(Version comparison data)
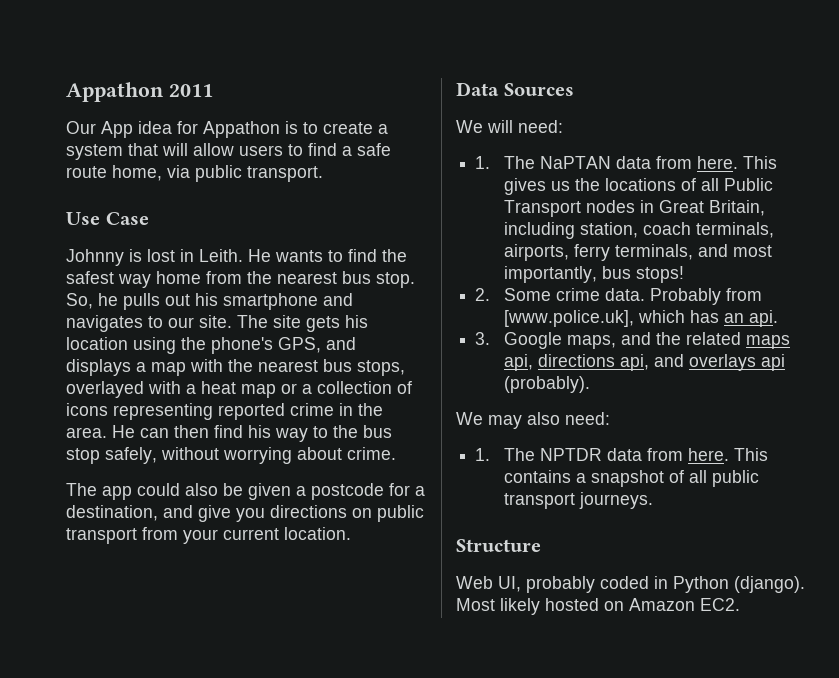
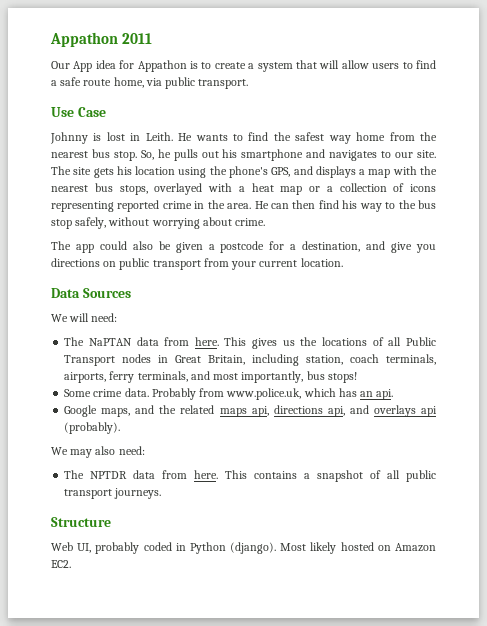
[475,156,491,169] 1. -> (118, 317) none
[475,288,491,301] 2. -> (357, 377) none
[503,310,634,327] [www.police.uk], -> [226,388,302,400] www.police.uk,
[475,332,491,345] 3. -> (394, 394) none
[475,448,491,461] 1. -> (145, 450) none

→ Task directions: Repeat every record above exactly, but drop the pictures.

→ Exercise response:
[475,156,491,169] 1. -> (118, 317) none
[475,288,491,301] 2. -> (357, 377) none
[503,310,634,327] [www.police.uk], -> [226,388,302,400] www.police.uk,
[475,332,491,345] 3. -> (394, 394) none
[475,448,491,461] 1. -> (145, 450) none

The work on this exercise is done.